START DATASET RECORDS

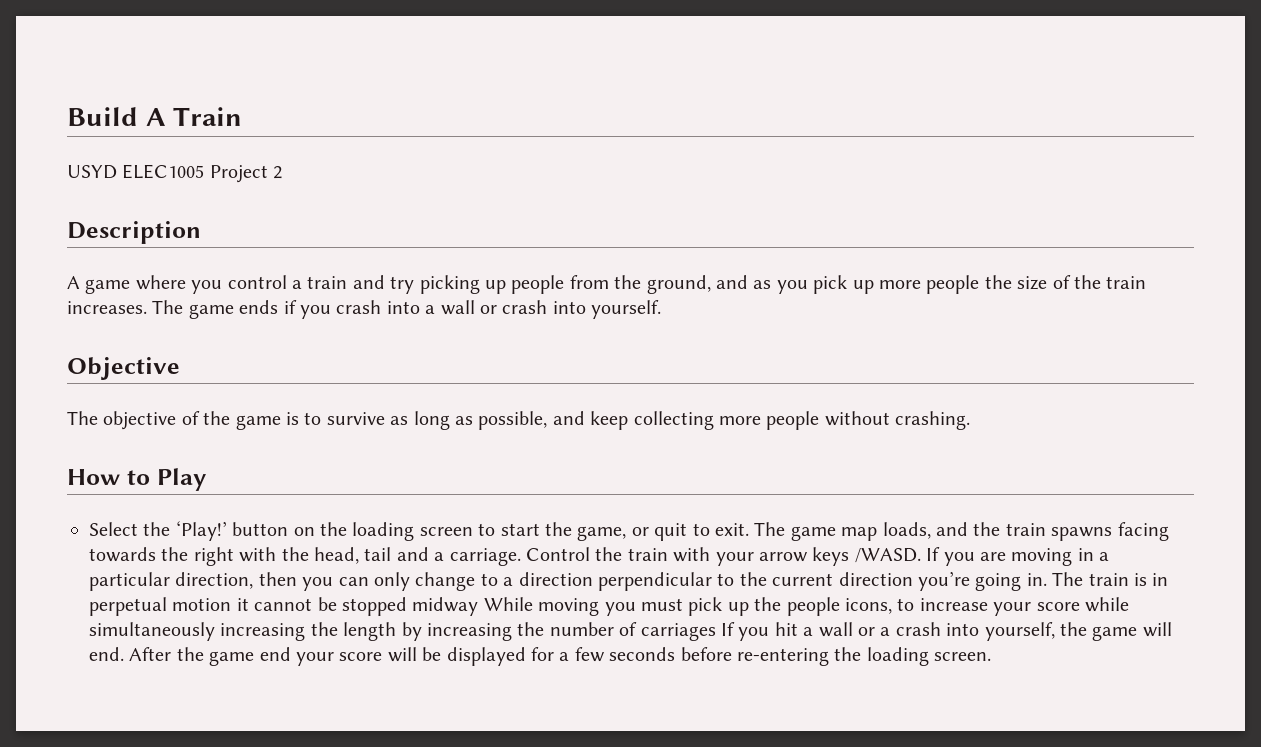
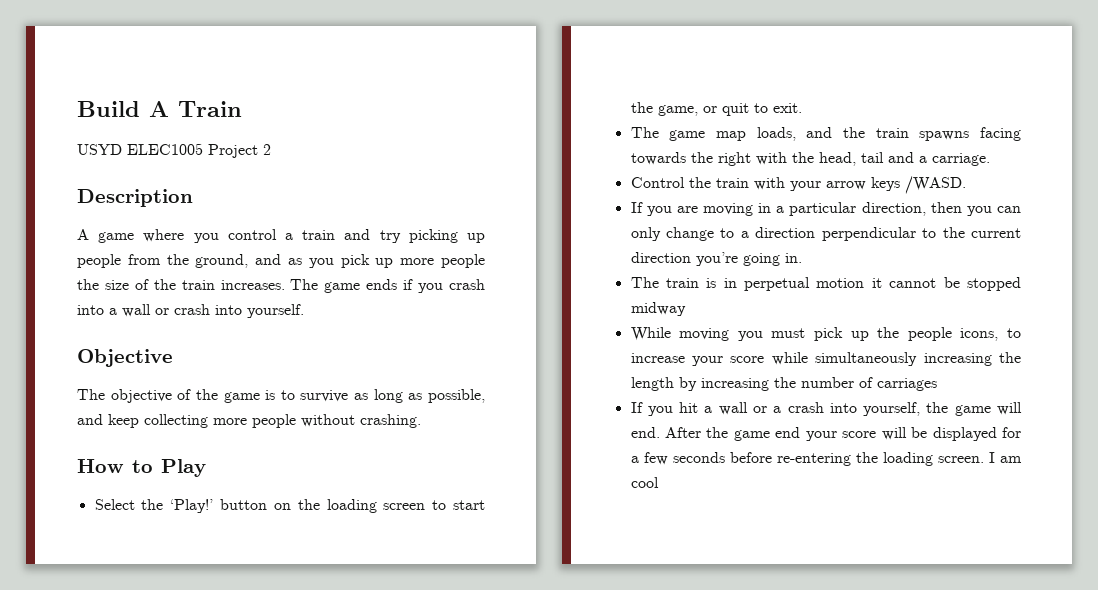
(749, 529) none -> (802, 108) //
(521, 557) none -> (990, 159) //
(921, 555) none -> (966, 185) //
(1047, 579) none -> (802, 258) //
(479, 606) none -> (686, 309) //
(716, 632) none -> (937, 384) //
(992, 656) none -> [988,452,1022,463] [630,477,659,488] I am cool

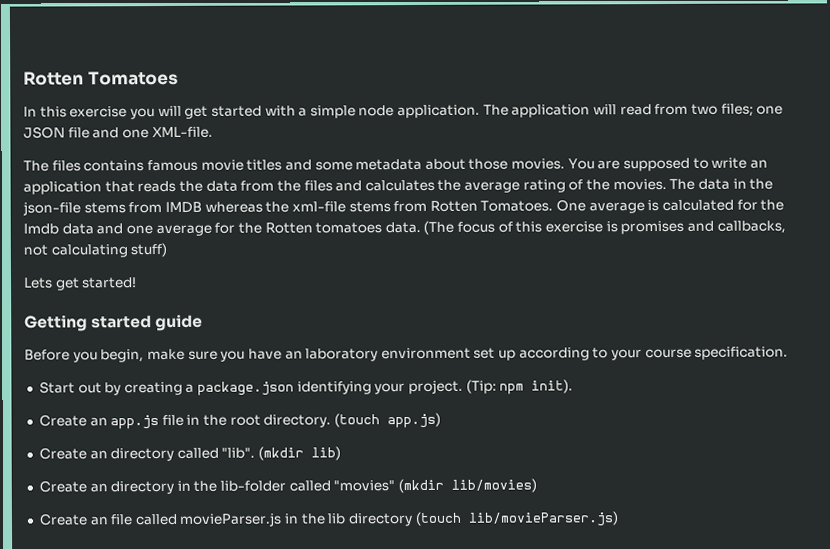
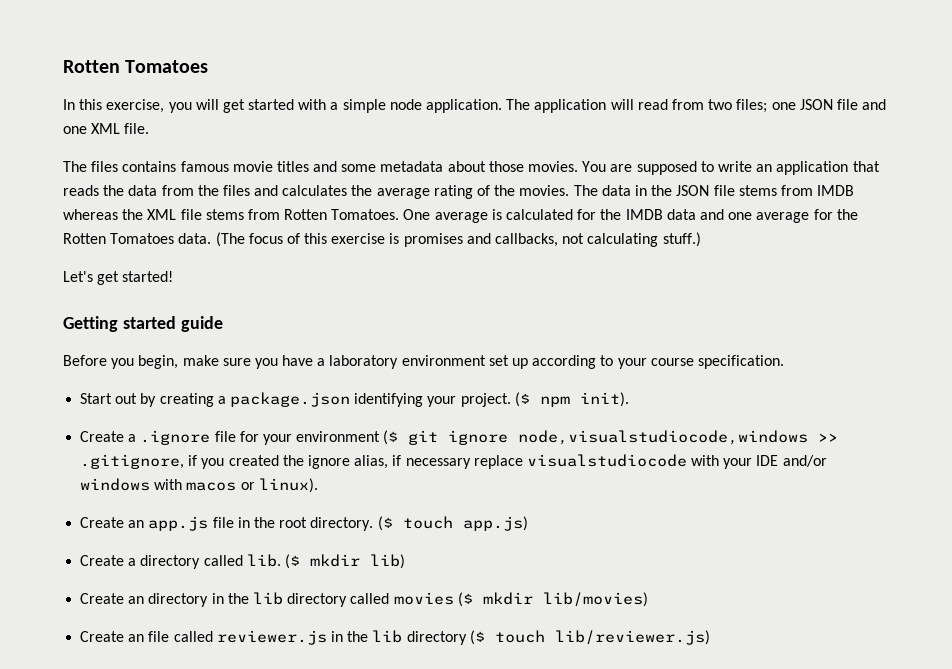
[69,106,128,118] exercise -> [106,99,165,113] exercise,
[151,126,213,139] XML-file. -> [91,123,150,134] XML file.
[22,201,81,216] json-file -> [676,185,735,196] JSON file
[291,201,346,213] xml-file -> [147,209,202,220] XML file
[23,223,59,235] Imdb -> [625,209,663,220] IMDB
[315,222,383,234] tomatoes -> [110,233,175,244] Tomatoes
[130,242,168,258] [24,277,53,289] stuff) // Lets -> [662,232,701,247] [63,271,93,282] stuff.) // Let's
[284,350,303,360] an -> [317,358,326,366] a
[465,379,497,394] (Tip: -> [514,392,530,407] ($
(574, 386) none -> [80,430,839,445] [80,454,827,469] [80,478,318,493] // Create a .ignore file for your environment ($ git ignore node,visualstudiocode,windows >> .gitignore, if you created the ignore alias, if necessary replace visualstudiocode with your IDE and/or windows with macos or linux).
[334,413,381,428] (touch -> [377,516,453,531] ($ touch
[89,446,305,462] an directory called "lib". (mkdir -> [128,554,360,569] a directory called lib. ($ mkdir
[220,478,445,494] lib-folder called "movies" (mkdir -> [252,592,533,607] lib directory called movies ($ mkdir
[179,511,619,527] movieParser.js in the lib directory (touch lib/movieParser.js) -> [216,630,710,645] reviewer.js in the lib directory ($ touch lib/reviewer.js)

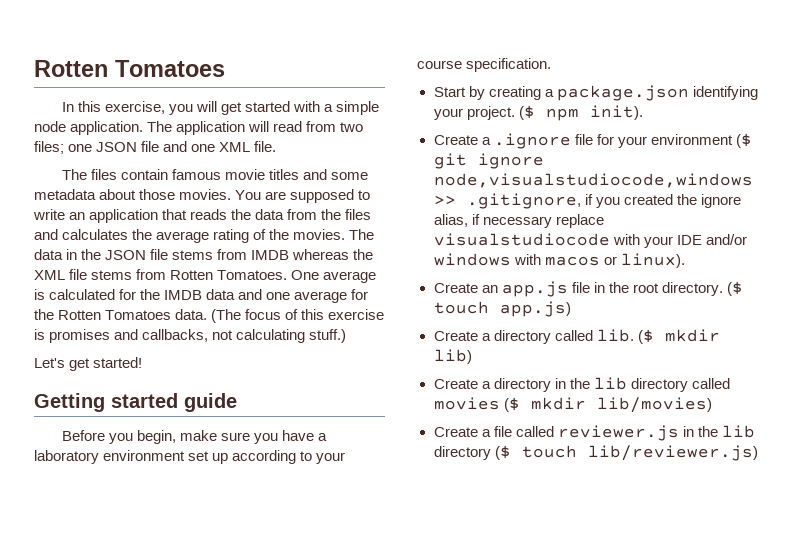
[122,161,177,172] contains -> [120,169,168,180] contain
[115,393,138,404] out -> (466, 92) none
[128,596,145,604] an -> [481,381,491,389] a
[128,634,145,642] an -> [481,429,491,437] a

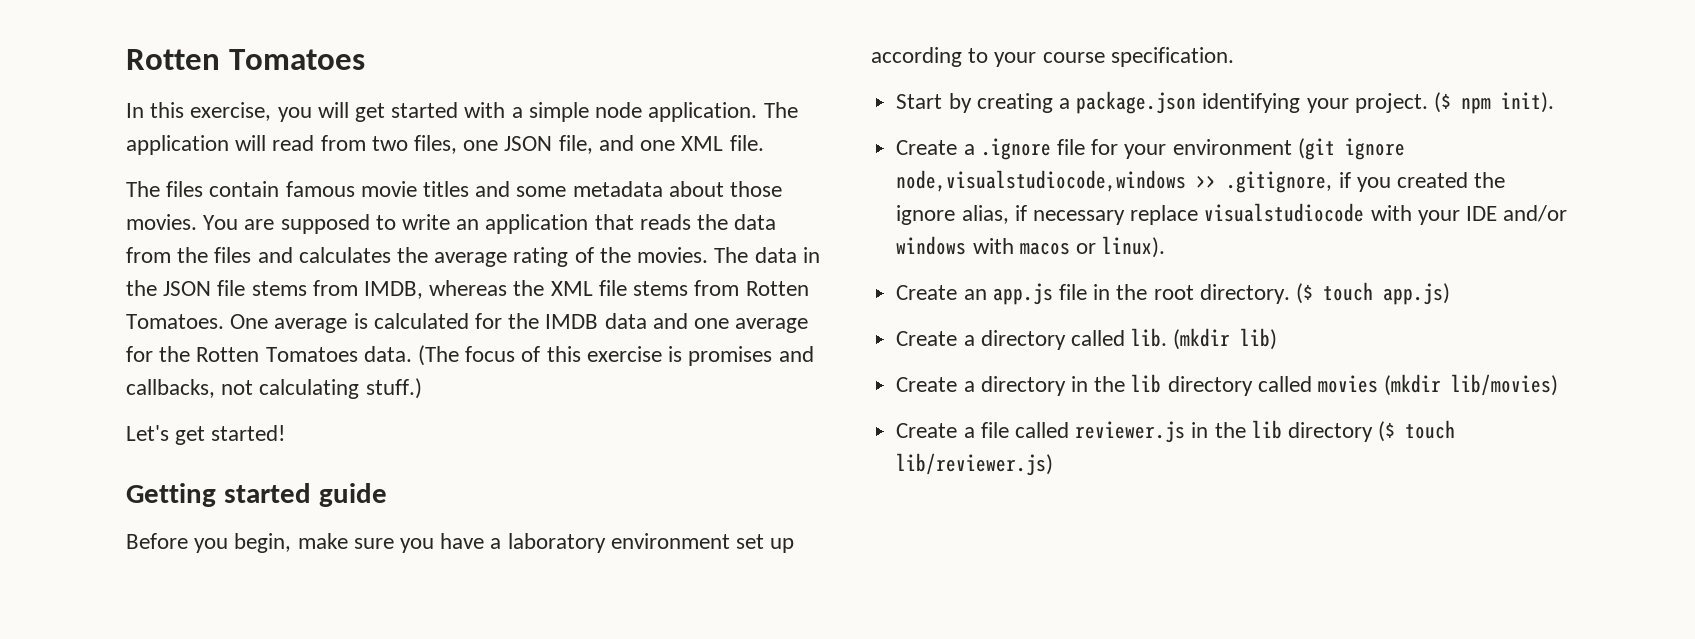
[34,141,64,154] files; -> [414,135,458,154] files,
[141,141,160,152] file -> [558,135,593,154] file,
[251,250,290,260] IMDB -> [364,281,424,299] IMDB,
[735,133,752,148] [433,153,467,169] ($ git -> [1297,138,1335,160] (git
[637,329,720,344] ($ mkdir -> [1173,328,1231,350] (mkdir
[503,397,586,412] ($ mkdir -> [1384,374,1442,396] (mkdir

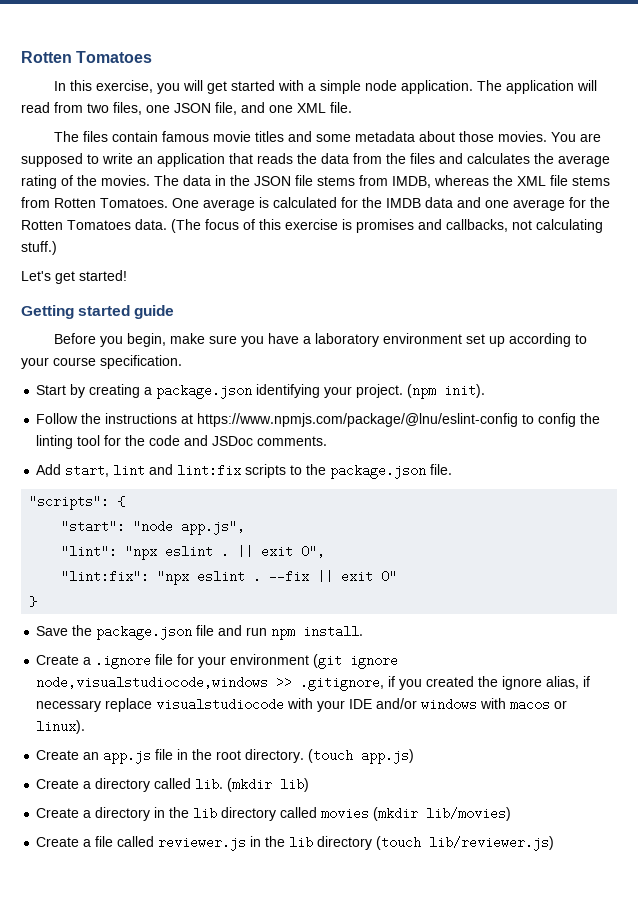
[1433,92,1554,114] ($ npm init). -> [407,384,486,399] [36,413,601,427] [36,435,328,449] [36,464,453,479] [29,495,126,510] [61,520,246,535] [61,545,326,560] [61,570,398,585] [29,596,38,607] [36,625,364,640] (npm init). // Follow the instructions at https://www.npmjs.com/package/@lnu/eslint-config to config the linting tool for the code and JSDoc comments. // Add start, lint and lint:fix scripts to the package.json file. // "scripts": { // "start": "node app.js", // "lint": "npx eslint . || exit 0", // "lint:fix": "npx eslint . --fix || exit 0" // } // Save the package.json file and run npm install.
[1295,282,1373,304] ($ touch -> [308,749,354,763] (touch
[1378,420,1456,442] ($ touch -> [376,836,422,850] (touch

END DATASET RECORDS
START DATASET RECORDS

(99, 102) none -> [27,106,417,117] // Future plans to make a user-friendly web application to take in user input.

END DATASET RECORDS
START DATASET RECORDS

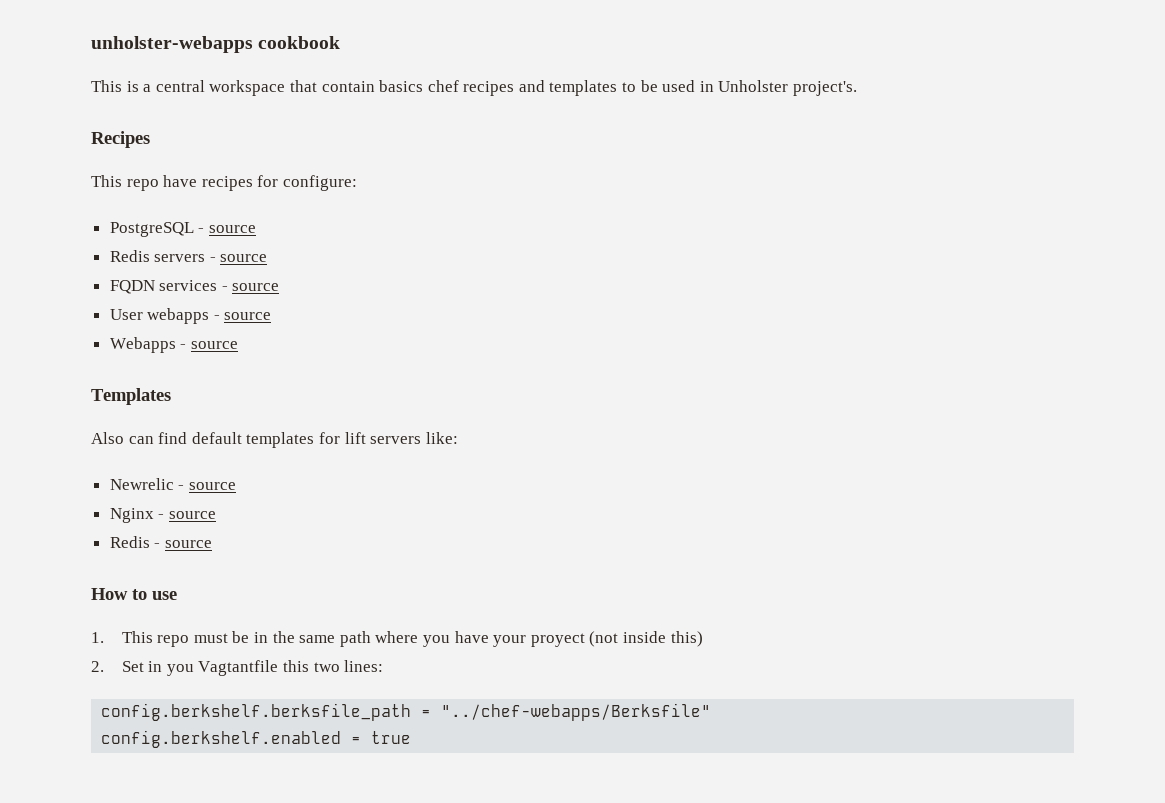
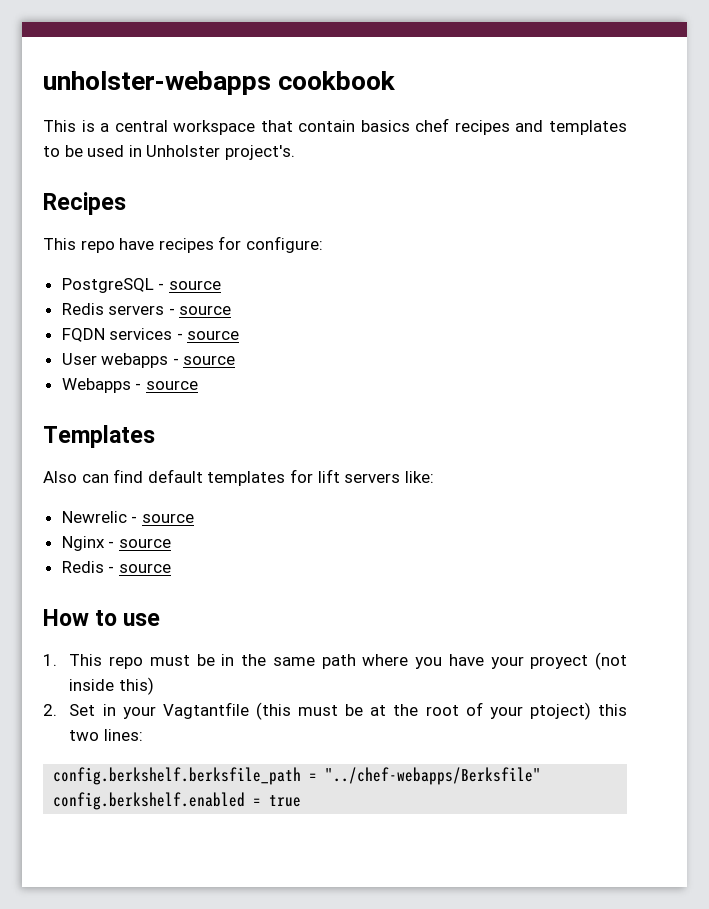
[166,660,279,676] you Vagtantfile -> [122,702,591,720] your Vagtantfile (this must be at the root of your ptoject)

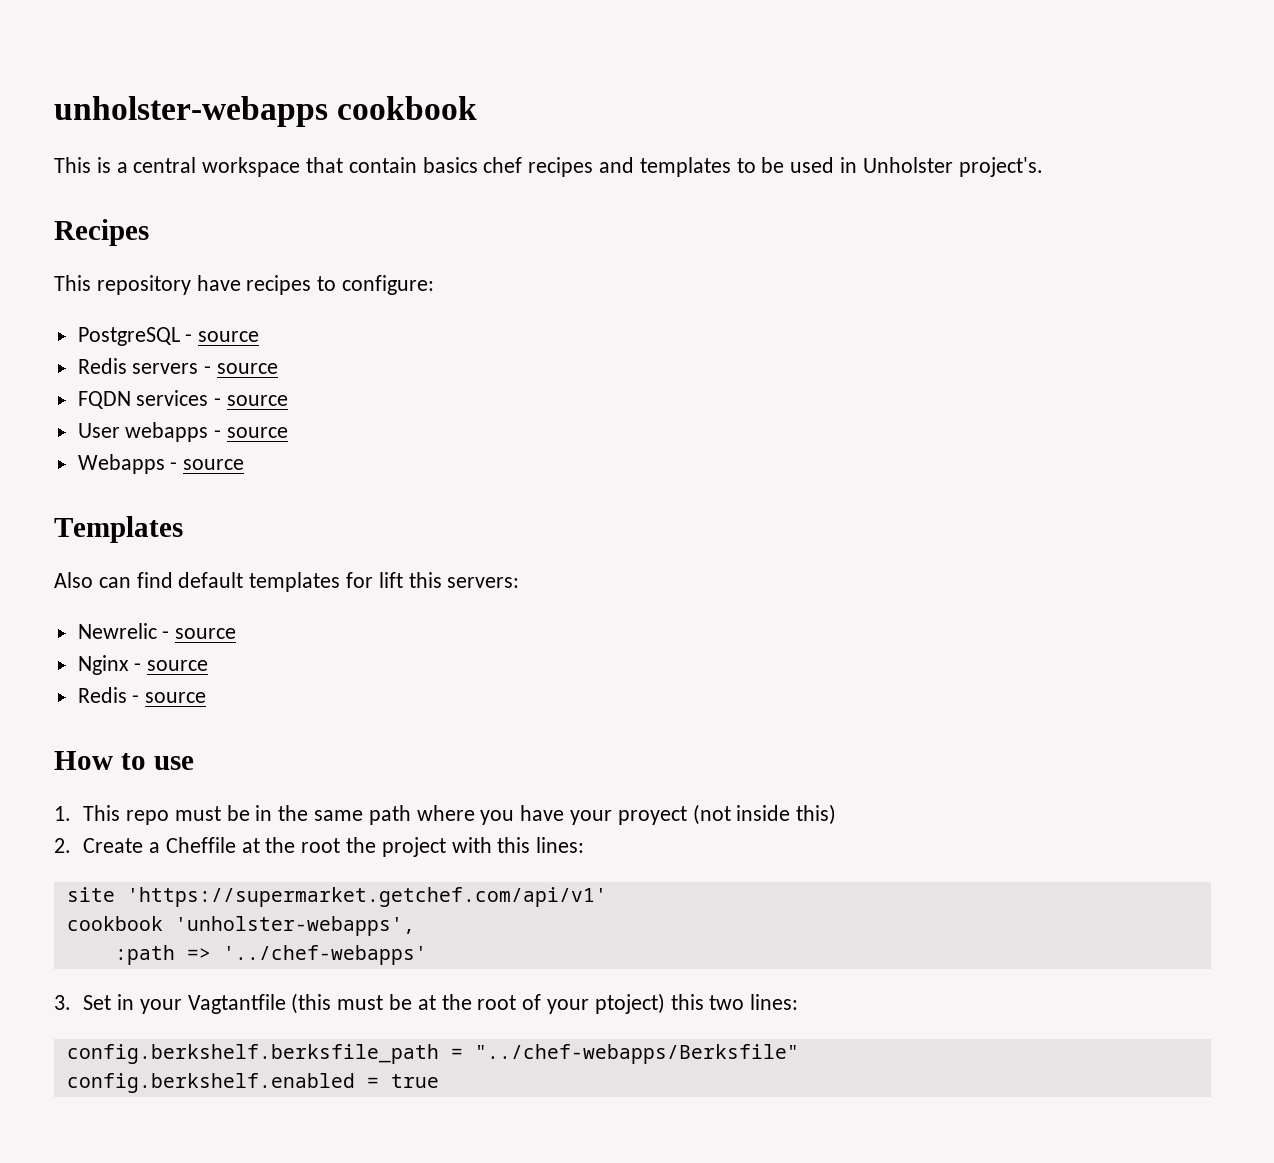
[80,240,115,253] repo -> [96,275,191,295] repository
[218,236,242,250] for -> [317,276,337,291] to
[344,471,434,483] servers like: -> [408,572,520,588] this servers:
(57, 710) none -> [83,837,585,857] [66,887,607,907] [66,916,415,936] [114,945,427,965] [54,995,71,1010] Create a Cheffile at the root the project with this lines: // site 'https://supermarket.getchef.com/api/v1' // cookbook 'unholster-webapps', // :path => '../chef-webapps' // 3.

END DATASET RECORDS

- **EXERCISE AIM**: Of the lines above, quote exactly those from the one with "(749, 529) none -> (802, 108) //" through the one with "[151,126,213,139] XML-file. ->", ends included; pictures stay out.

- **RESULT BELOW**:
(749, 529) none -> (802, 108) //
(521, 557) none -> (990, 159) //
(921, 555) none -> (966, 185) //
(1047, 579) none -> (802, 258) //
(479, 606) none -> (686, 309) //
(716, 632) none -> (937, 384) //
(992, 656) none -> [988,452,1022,463] [630,477,659,488] I am cool

[69,106,128,118] exercise -> [106,99,165,113] exercise,
[151,126,213,139] XML-file. -> [91,123,150,134] XML file.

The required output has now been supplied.